The Resistance by K. A. Applegate (Animorphs #47)

Although the Animorphs books are short, they tend to be rich in heavy and complicated thematic material, which is why my reviews discussing them often wind up quite extensive. But there’s honestly not much to say about this one. The plot is half the regular length, because Jake’s story alternates with that of his ancestor fighting back in the Civil War. The parallel situations are reductively obvious, and the alternate viewpoint contributes basically nothing to justify its share of the pages. Meanwhile in the present, the team helps the free Hork-Bajir defend their colony by turning into beavers and rerouting a river to drown the approaching Yeerk army.

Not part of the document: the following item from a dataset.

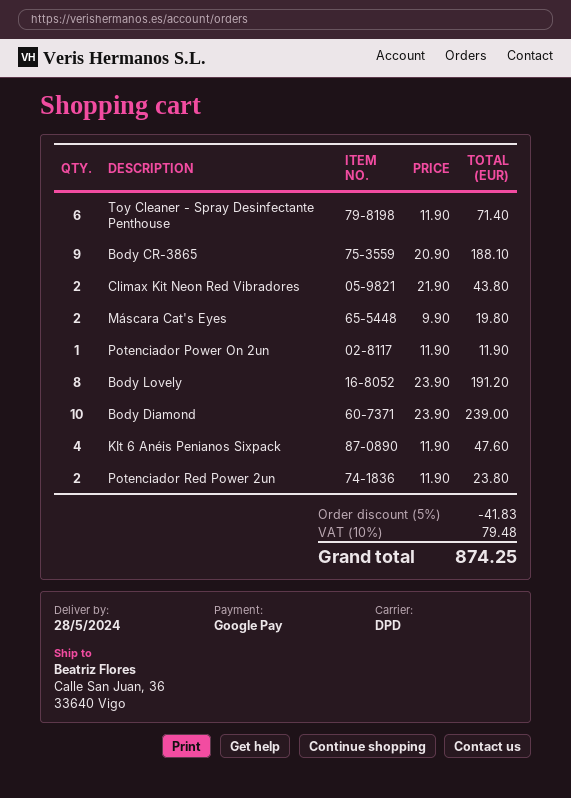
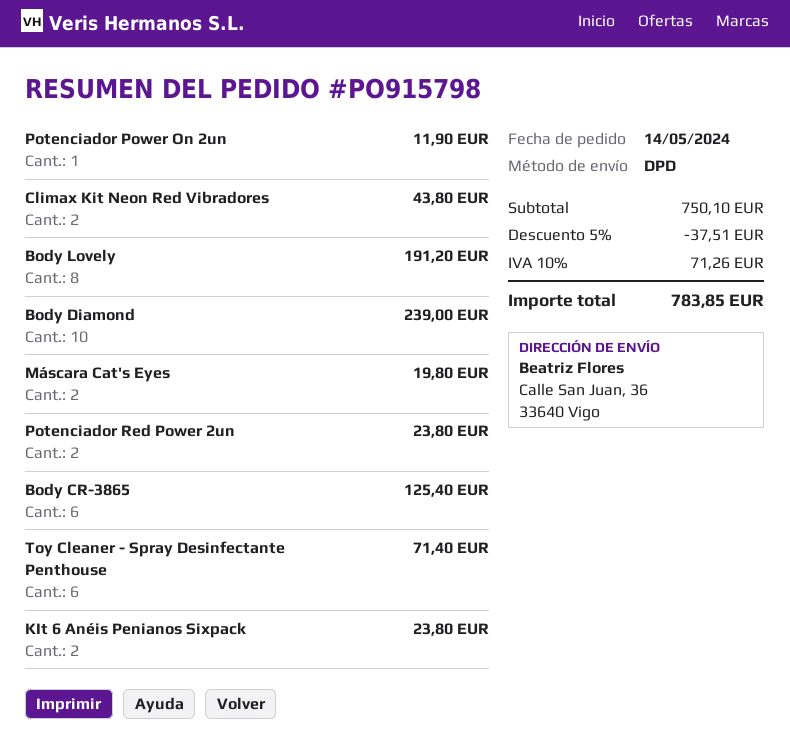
Body CR-3865: 9 for 188.10 -> 6 for 125.40
KIt 6 Anéis Penianos Sixpack: 4 for 47.60 -> 2 for 23.80
discount: 5% = 41.83 -> 5% = 37.51
tax: 10% = 79.48 -> 10% = 71.26
total: 874.25 -> 783.85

A few interesting details stand out, like that the kids have apparently learned how to morph jeans and t-shirts at some point, rather than the skin-tight bike shorts and leotards that have been their morphing outfits for so long. Or how the once-pacifist aliens refuse to flee their land without a fight, just like how a group of freedmen in the past insist on staying and helping the Union soldiers against similar overwhelming odds. Or the sci-fi enthusiast campers who won’t move from the path of the coming battle until Jake makes them the latest humans to learn the big secret about the invasion, after which several decide to pitch in with the immediate resistance effort too.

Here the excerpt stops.